Appl Opt. 1999 Aug 10;38(23):5032-8. doi: 10.1364/ao.38.005032.
An algorithm for optimizing a bipolar interconnection weight matrix with the Hopfield network is proposed. The effectiveness of this algorithm is demonstrated by computer simulation and optical implementation. In the optical implementation of the neural network the interconnection weights are biased to yield a nonnegative weight matrix. Moreover, a threshold subchannel is added so that the system can realize, in real time, the bipolar weighted summation in a single channel.
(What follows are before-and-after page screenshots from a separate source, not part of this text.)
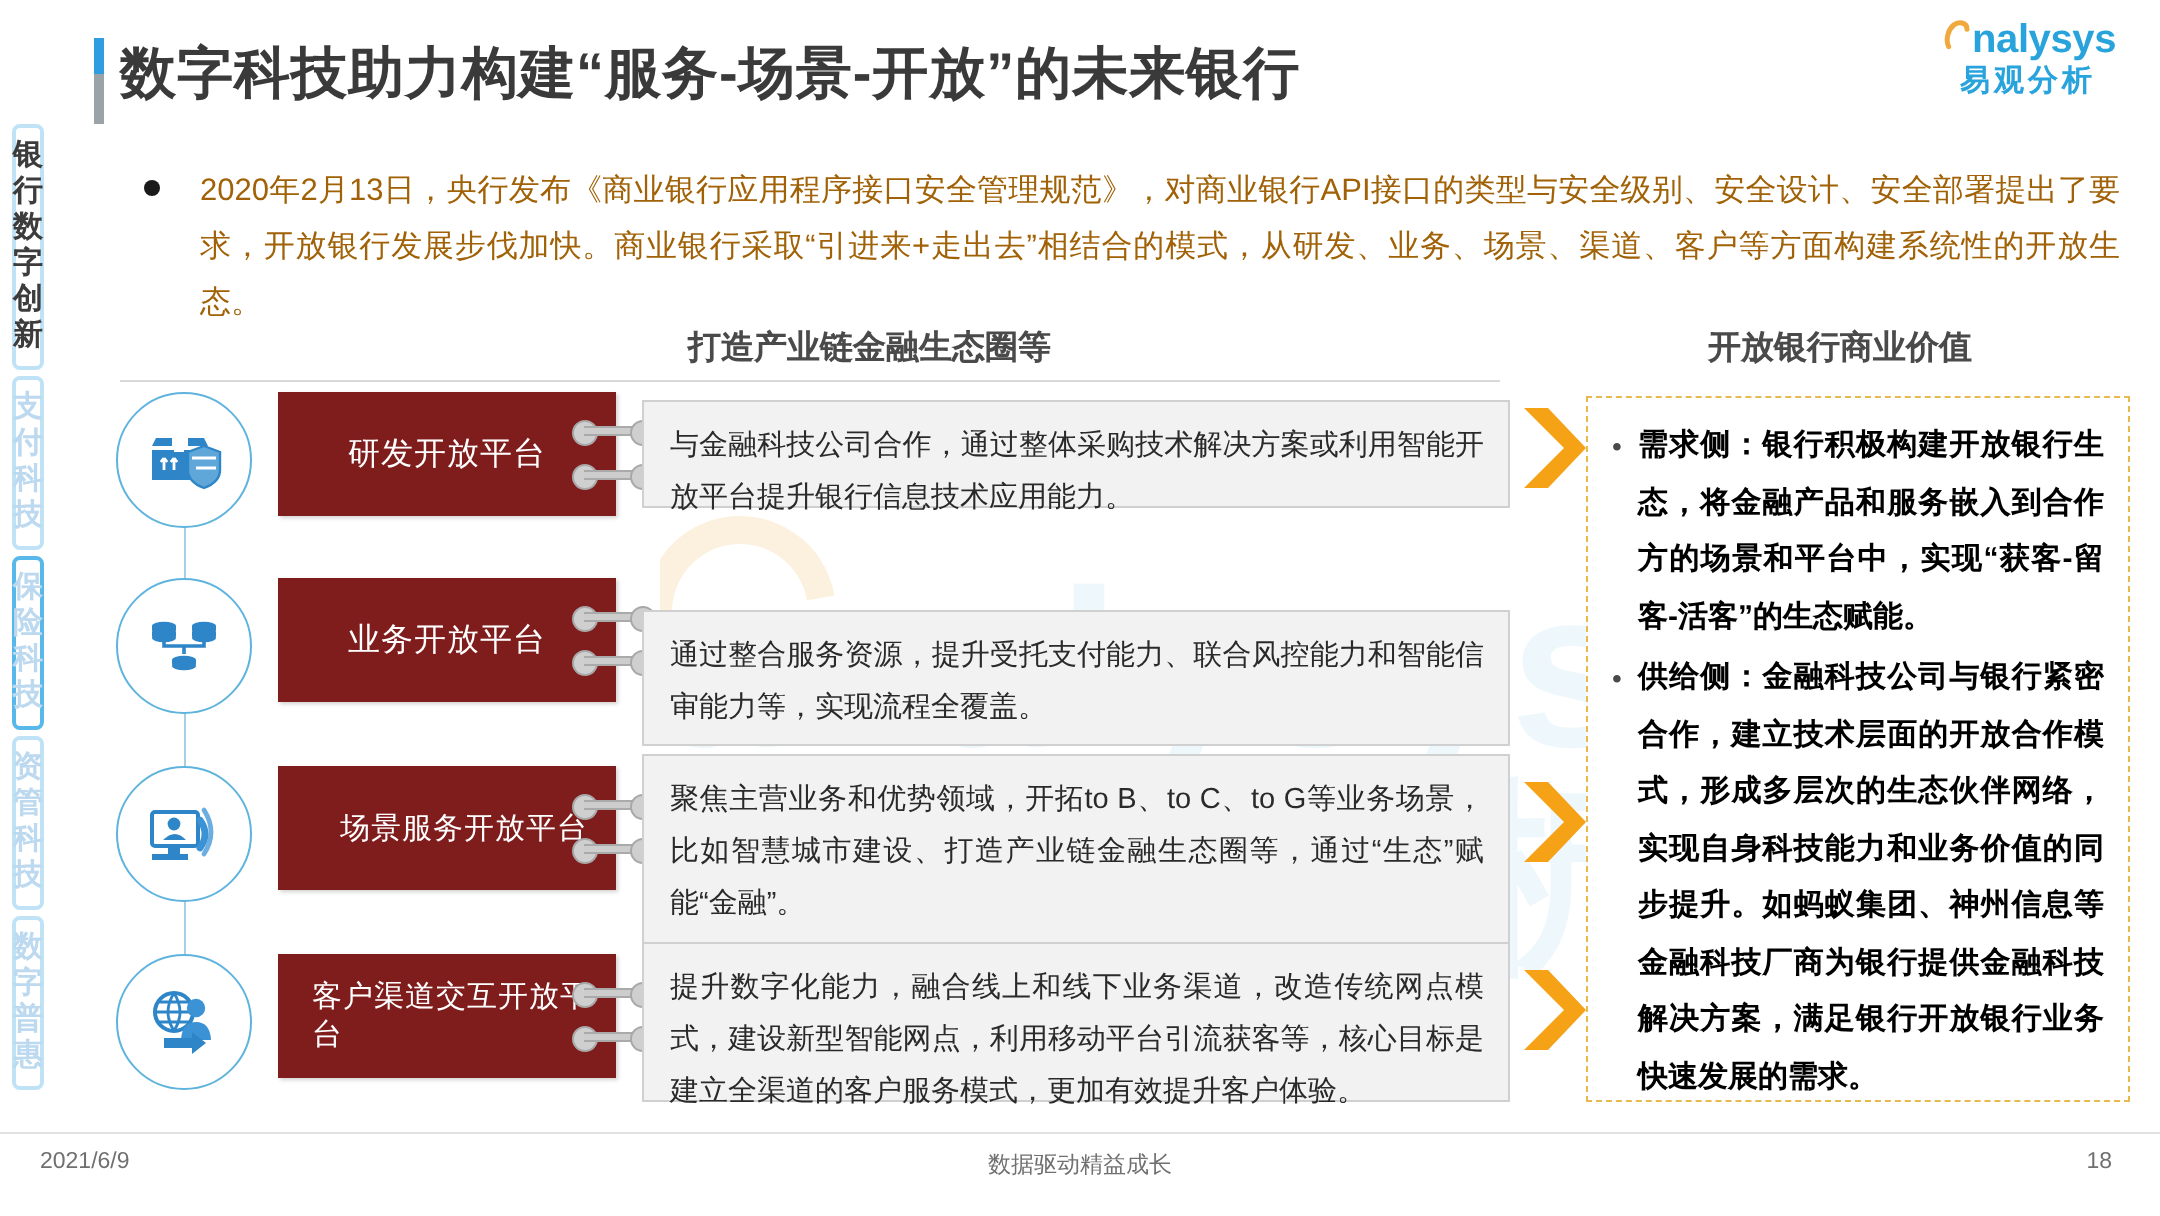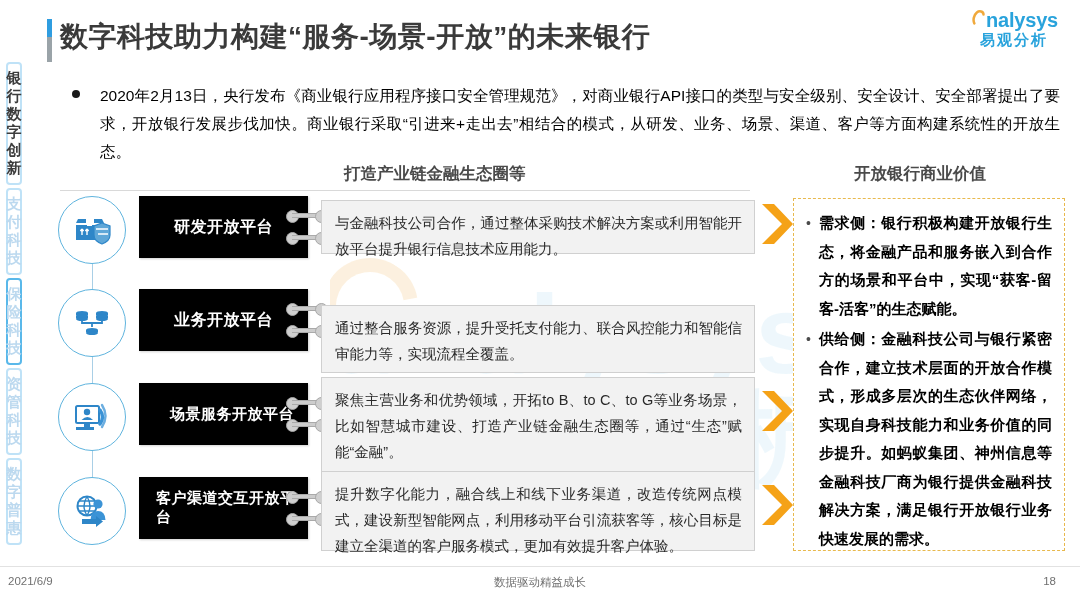--- a/index.html
+++ b/index.html
@@ -49,21 +49,21 @@
   .rail-tab.active span { color:#3c3c3c; }
   .rail-tab.hl { border-color:#59b8ea; }
 
   
   .bullet-dot {
     position:absolute; left:72px; top:90px; width:8px; height:8px;
     border-radius:50%; background:#1a1a1a;
   }
   .lead {
     position:absolute; left:100px; top:82px; width:960px;
-    font-size:15.5px; line-height:28px; color:#000000; text-align:justify;
+    font-size:15.5px; line-height:28px; color:#a16207; text-align:justify;
   }
 
   
   .col-head {
     position:absolute; font-size:16.5px; font-weight:700; color:#4a4a4a;
   }
   .head-left  { left:344px; top:163px; }
   .head-right { left:854px; top:163px; }
   .rule-left {
     position:absolute; left:60px; top:190px; width:690px; height:1px;
@@ -85,23 +85,23 @@
 
   .node-ico {
     position:absolute; left:0px; width:68px; height:68px; border-radius:50%;
     background:#ffffff; border:1.6px solid #5fb4de;
     display:flex; align-items:center; justify-content:center;
   }
   .node-ico svg { width:40px; height:40px; display:block; }
 
   .plat-label {
     position:absolute; left:81px; width:169px; height:62px;
-    background:#000000; color:#ffffff;
+    background:#7f1d1d; color:#ffffff;
     display:flex; align-items:center; justify-content:center;
-    font-size:16px; font-weight:700; letter-spacing:.5px;
+    font-size:16px; font-weight:400; letter-spacing:.5px;
     box-shadow: 1px 1px 2px rgba(0,0,0,.18);
   }
   .plat-label.wide { font-size:15px;padding-left:17px; }
 
   .connector {
     position:absolute; left:228px; width:42px; height:11px;
   }
   .connector::before, .connector::after {
     content:""; position:absolute; top:0; width:11px; height:11px;
     border-radius:50%; background:#cfcfcf; border:1px solid #a8a8a8;
@@ -137,21 +137,21 @@
   .value-text {
     font-size:15px; line-height:28.5px; color:#000000; font-weight:700;
     text-align:justify;
   }
 
   
   .foot-rule {
     position:absolute; left:0; top:566px; width:1080px; height:1px; background:#e2e2e2;
   }
   .foot { position:absolute; top:575px; font-size:11.5px; color:#707070; }
-  .foot-date { left:8px; }
+  .foot-date { left:20px; }
   .foot-mid  { left:0; width:1080px; text-align:center; }
   .foot-page { right:24px; }
 
   
   .wm {
     position:absolute; left:330px; top:250px; width:560px; height:270px;
     pointer-events:none; opacity:.16; overflow:hidden;
   }
   .wm-a {
     position:absolute; left:0; top:20px;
Preliminary experimental results obtained from the applications in associative memories and multitarget classification with rotation invariance are shown.
提出了一种利用霍普菲尔德网络优化双极互连权重矩阵的算法。通过计算机模拟和光学实现验证了该算法的有效性。在神经网络的光学实现中,互连权重被偏置以产生非负权重矩阵。此外,增加了一个阈值子通道,以便系统能够在单个通道中实时实现双极加权求和。展示了从关联存储器和具有旋转不变性的多目标分类应用中获得的初步实验结果。